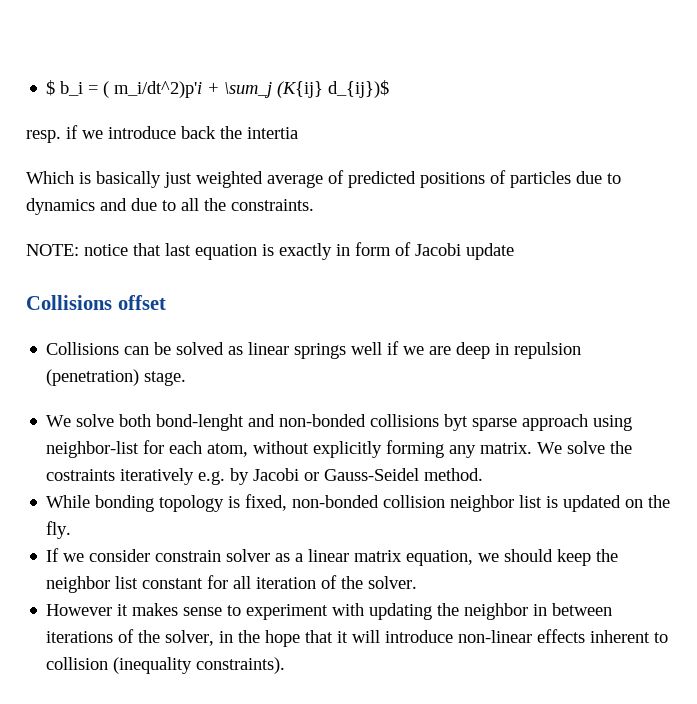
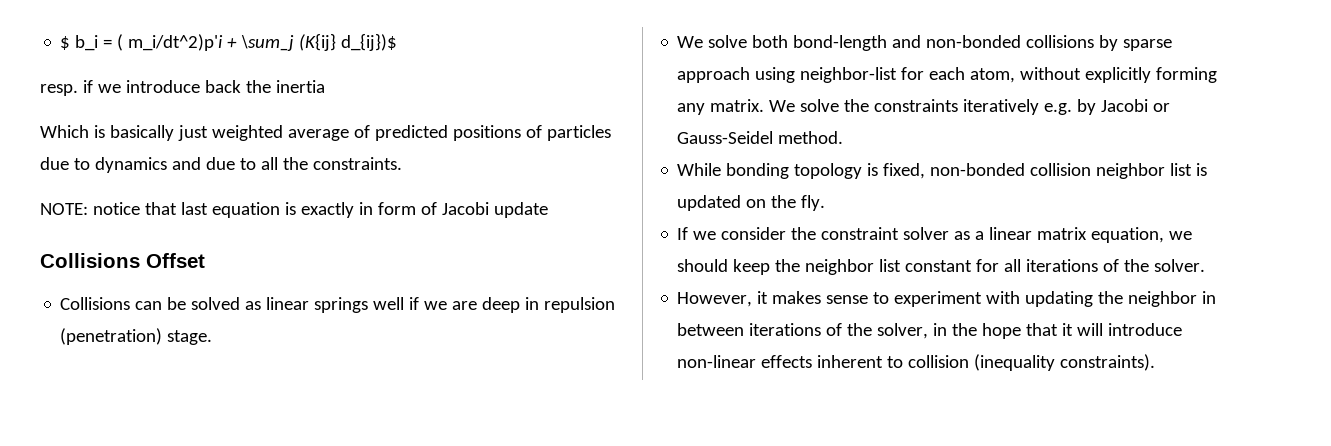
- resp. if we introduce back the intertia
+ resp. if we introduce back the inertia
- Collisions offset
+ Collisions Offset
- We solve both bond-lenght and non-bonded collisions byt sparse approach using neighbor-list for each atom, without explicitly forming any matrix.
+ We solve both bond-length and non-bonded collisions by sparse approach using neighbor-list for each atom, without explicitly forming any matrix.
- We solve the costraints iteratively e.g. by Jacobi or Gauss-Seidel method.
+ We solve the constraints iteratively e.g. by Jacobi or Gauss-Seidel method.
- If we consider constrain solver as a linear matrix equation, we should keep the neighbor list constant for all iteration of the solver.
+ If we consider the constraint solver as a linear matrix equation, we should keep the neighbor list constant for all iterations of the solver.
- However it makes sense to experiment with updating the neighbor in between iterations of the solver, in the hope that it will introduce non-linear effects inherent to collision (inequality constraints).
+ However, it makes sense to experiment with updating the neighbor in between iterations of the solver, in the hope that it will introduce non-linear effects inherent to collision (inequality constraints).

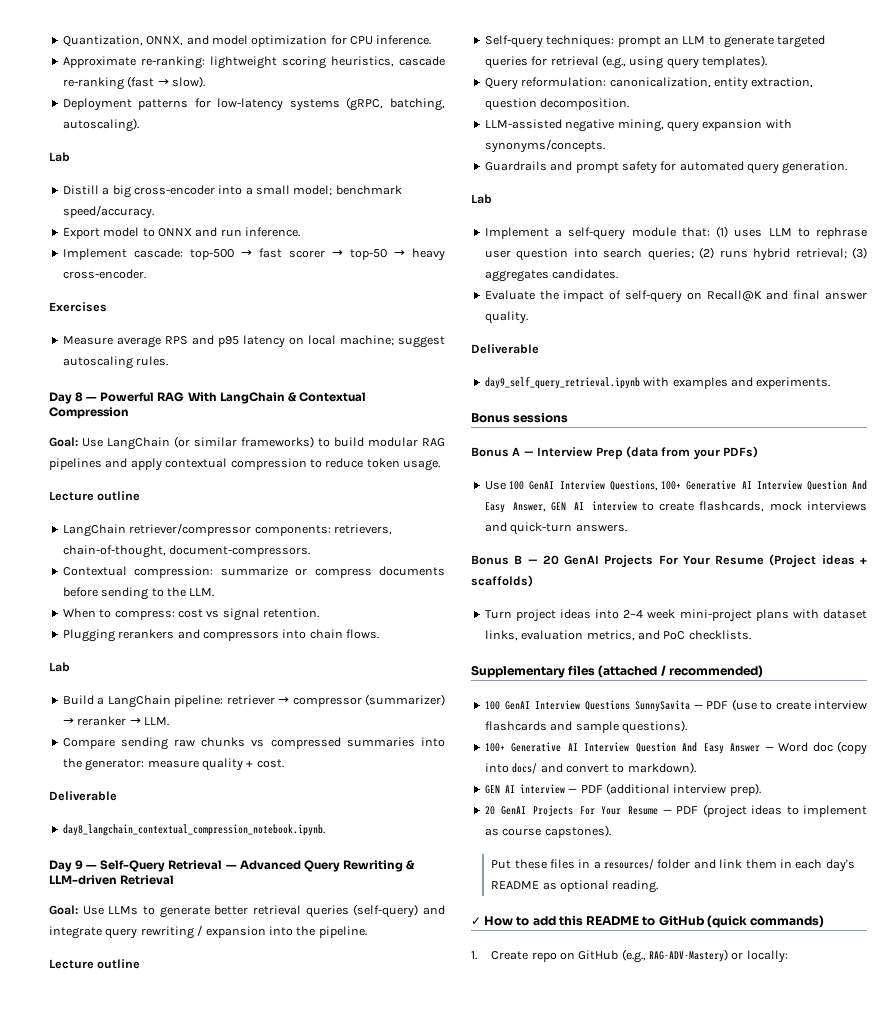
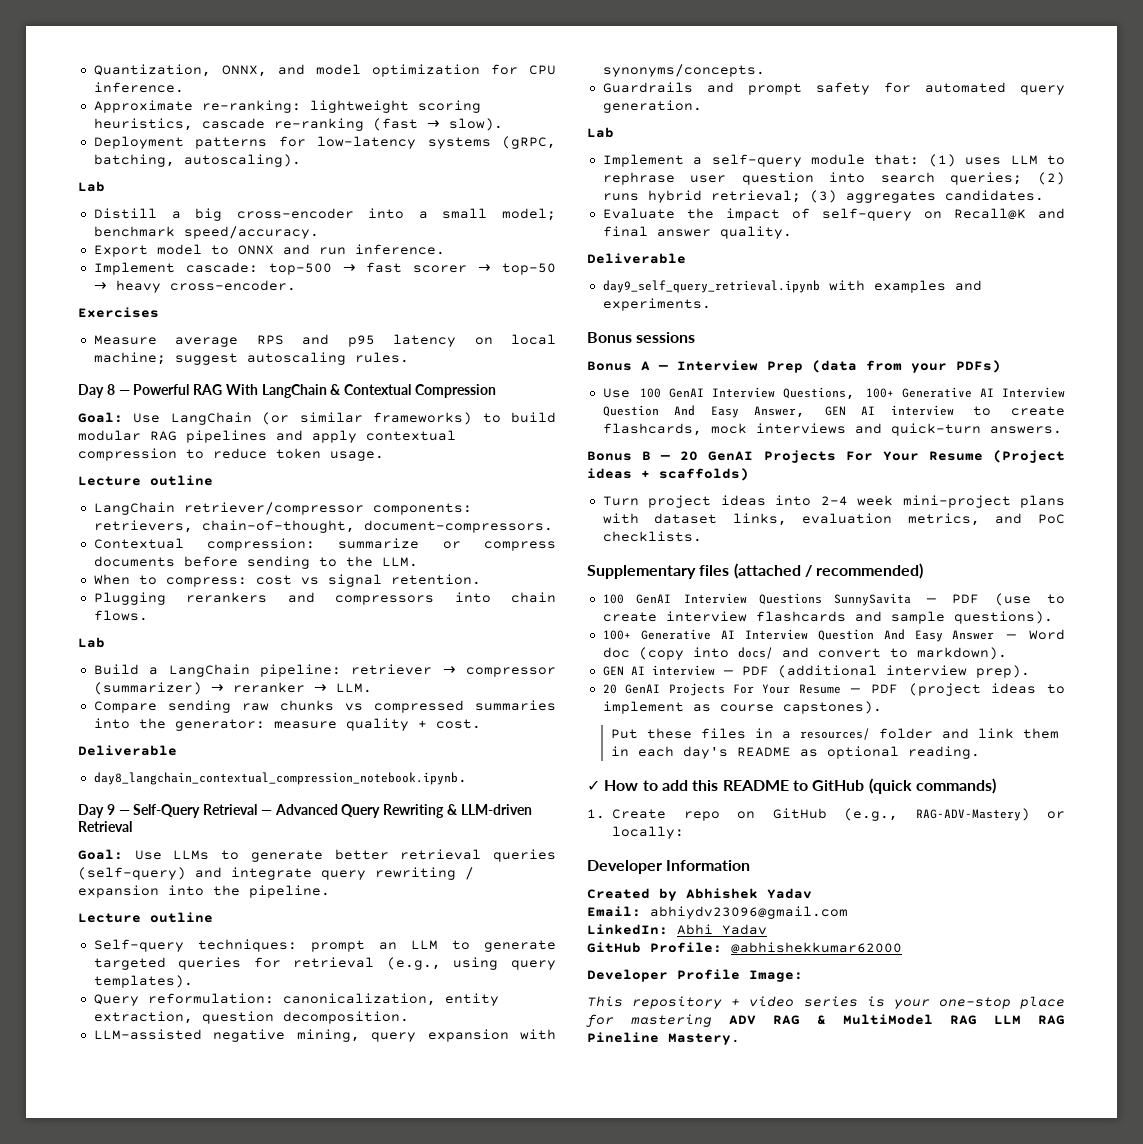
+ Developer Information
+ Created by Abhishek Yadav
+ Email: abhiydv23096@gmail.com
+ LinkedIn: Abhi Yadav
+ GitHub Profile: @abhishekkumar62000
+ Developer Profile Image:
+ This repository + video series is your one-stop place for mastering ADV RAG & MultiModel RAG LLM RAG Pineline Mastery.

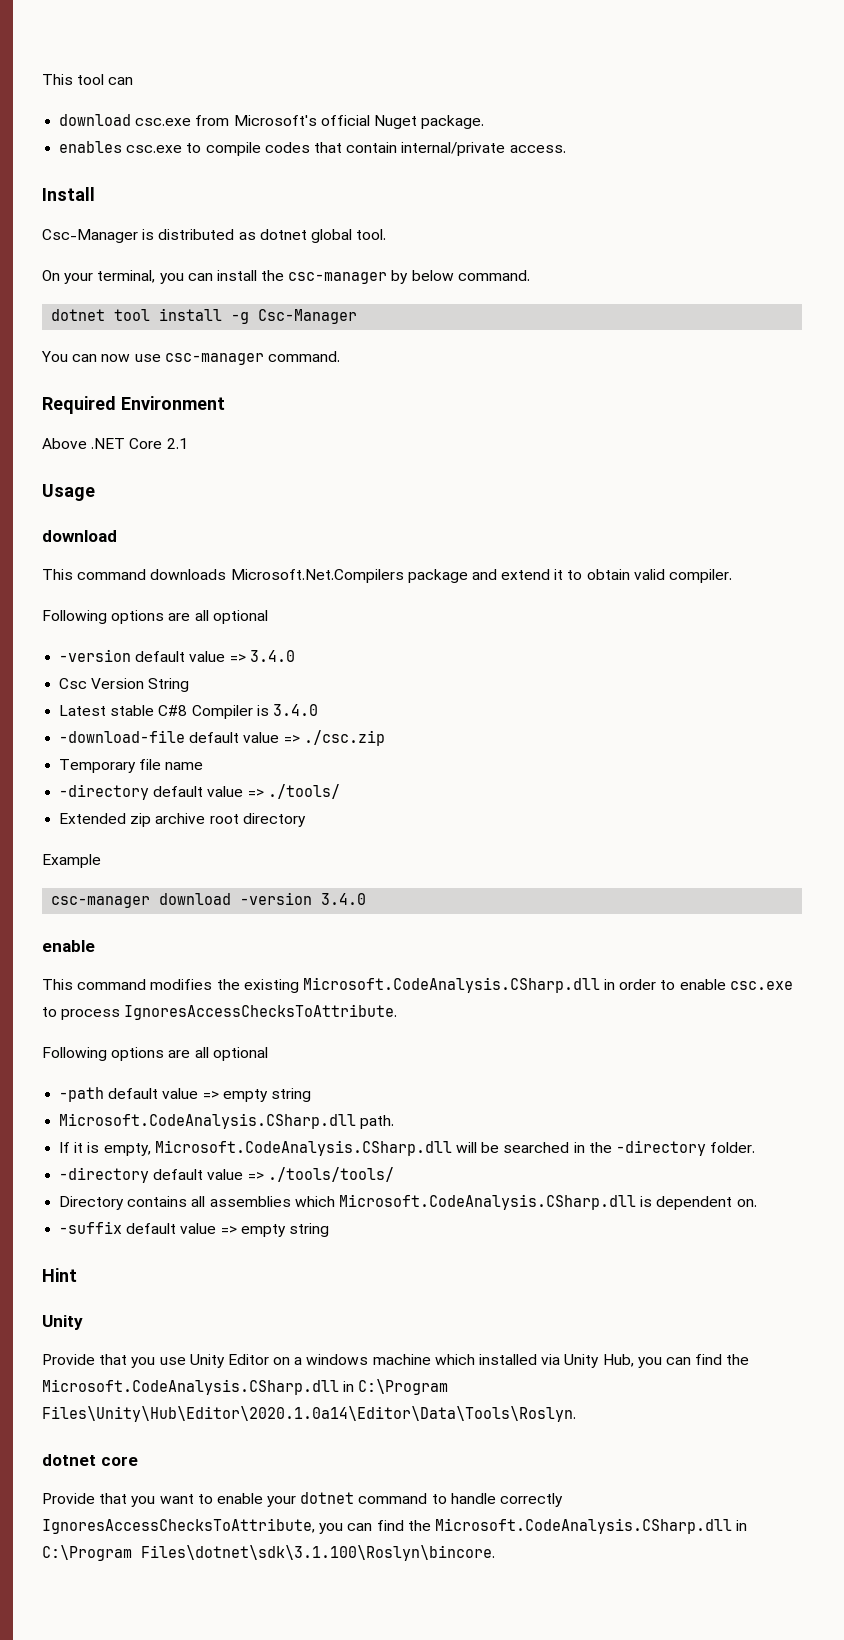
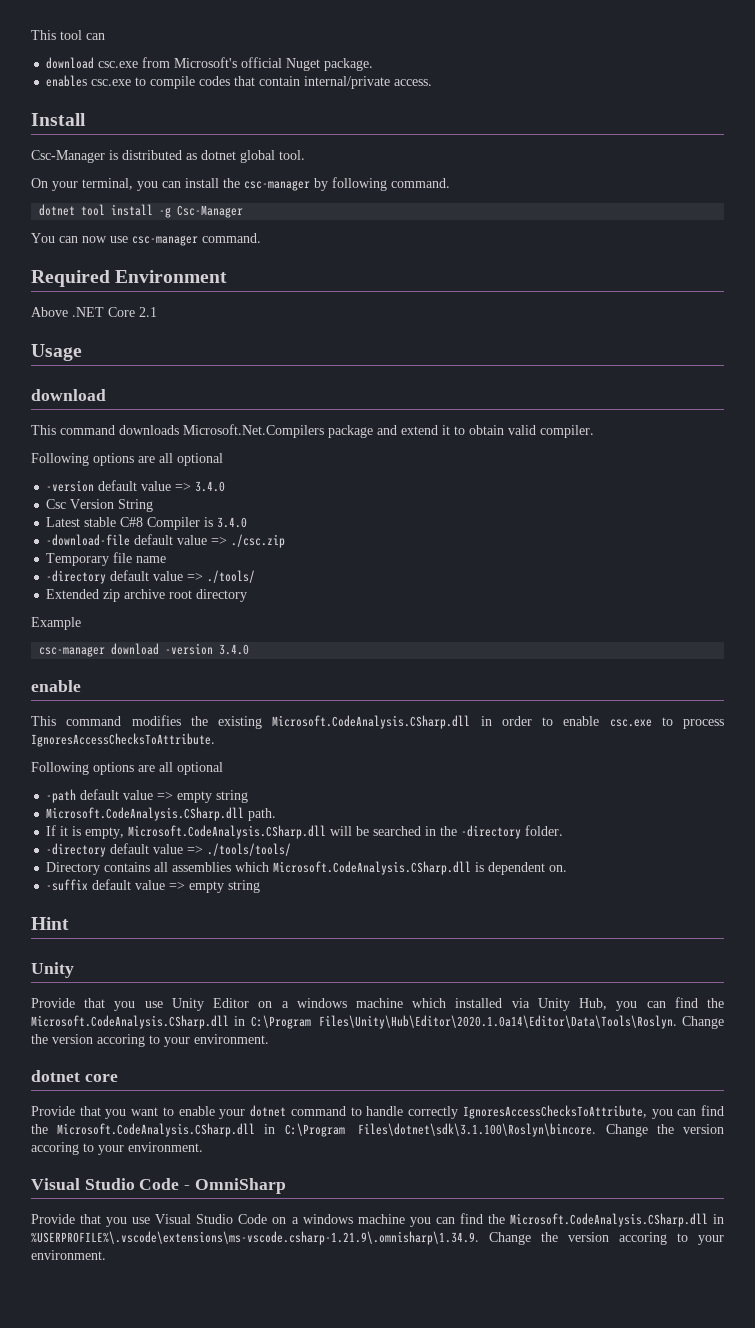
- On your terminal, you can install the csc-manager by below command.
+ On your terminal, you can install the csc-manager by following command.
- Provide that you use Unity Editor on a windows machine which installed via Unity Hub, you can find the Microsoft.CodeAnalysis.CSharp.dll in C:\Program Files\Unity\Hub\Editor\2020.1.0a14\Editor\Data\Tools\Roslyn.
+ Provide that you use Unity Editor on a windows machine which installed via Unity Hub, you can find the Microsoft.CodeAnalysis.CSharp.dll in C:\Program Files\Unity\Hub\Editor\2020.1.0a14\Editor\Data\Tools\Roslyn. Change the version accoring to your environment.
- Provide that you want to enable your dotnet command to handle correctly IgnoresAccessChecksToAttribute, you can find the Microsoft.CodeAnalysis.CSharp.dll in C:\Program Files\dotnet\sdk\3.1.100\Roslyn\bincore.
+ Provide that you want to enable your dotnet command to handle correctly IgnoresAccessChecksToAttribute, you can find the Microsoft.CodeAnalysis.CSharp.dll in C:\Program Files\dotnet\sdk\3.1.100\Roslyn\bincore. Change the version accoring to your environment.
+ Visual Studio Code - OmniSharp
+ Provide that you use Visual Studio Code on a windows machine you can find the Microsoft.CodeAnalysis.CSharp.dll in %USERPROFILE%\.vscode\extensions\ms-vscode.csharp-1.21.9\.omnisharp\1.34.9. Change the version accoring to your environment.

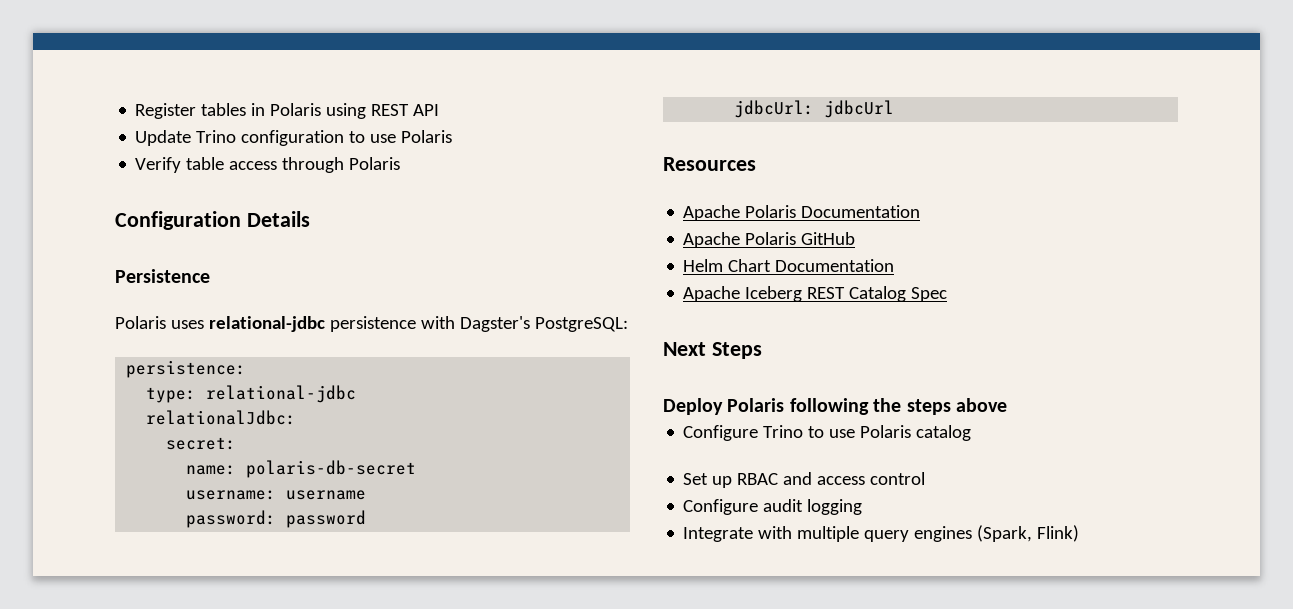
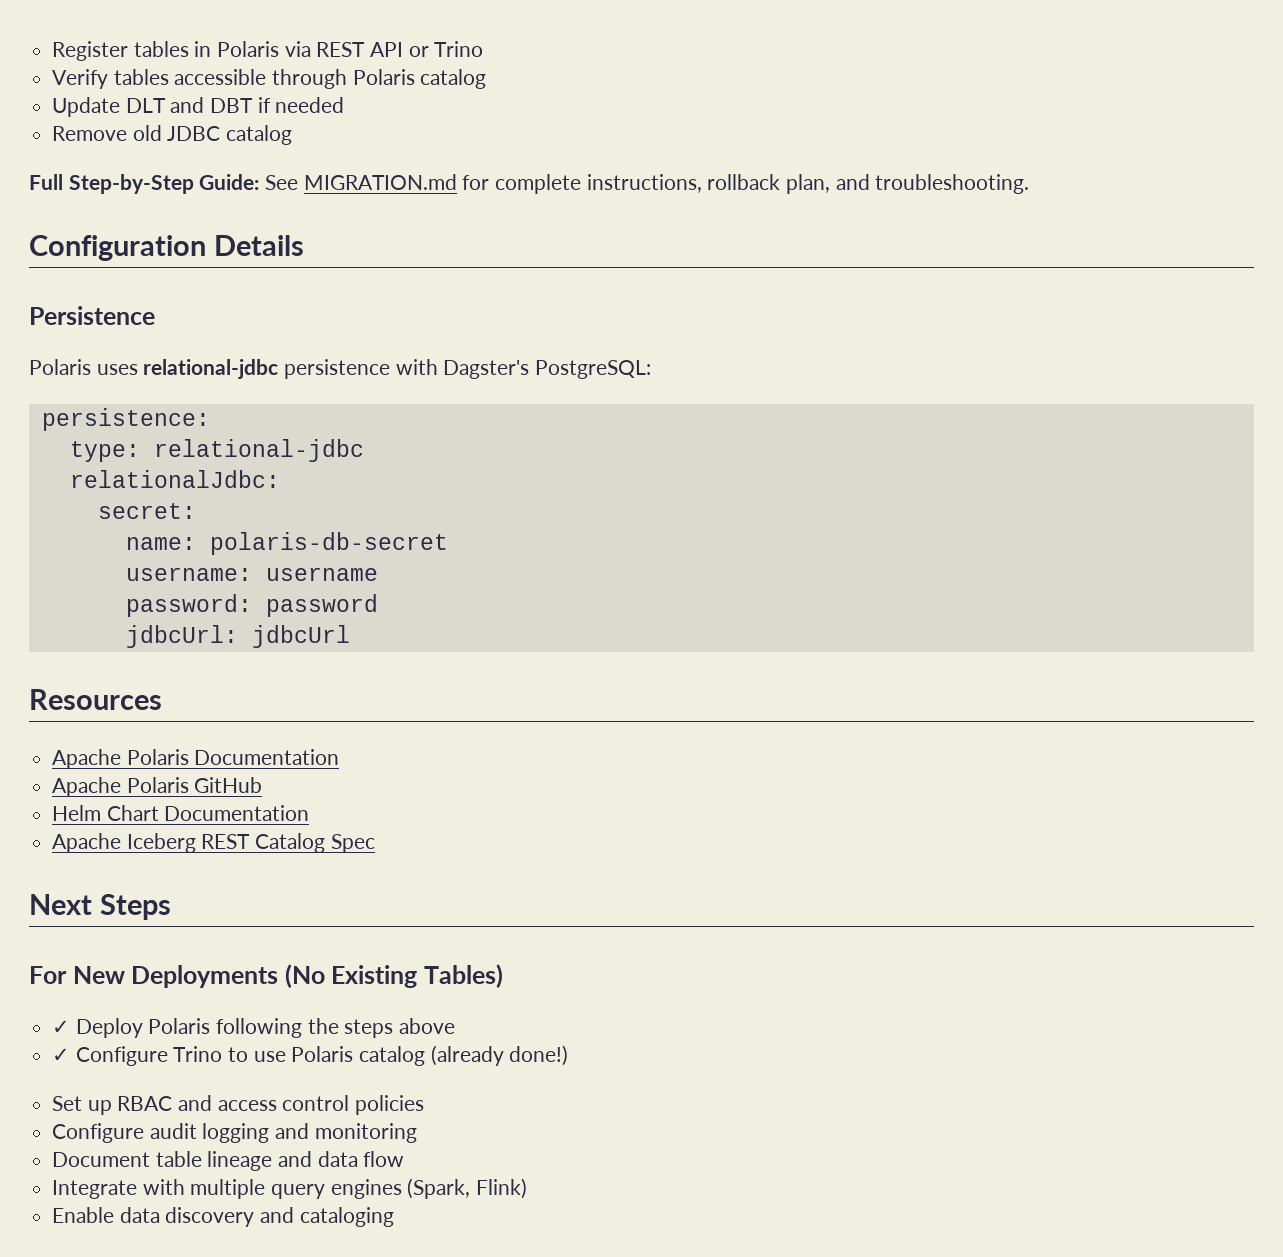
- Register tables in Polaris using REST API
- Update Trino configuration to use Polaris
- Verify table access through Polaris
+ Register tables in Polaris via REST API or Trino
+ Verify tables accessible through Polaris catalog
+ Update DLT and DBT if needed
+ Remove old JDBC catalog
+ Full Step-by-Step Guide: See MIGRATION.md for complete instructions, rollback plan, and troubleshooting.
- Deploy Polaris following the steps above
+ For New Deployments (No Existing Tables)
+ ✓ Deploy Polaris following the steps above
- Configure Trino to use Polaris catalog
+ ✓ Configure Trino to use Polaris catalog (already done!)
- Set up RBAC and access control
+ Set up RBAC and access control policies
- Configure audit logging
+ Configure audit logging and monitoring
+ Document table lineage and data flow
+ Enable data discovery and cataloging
===
* **WHAT TO PRODUCE**
Copy out every line from the data above that has "sense" in it.

* **REPLY**
- However it makes sense to experiment with updating the neighbor in between iterations of the solver, in the hope that it will introduce non-linear effects inherent to collision (inequality constraints).
+ However, it makes sense to experiment with updating the neighbor in between iterations of the solver, in the hope that it will introduce non-linear effects inherent to collision (inequality constraints).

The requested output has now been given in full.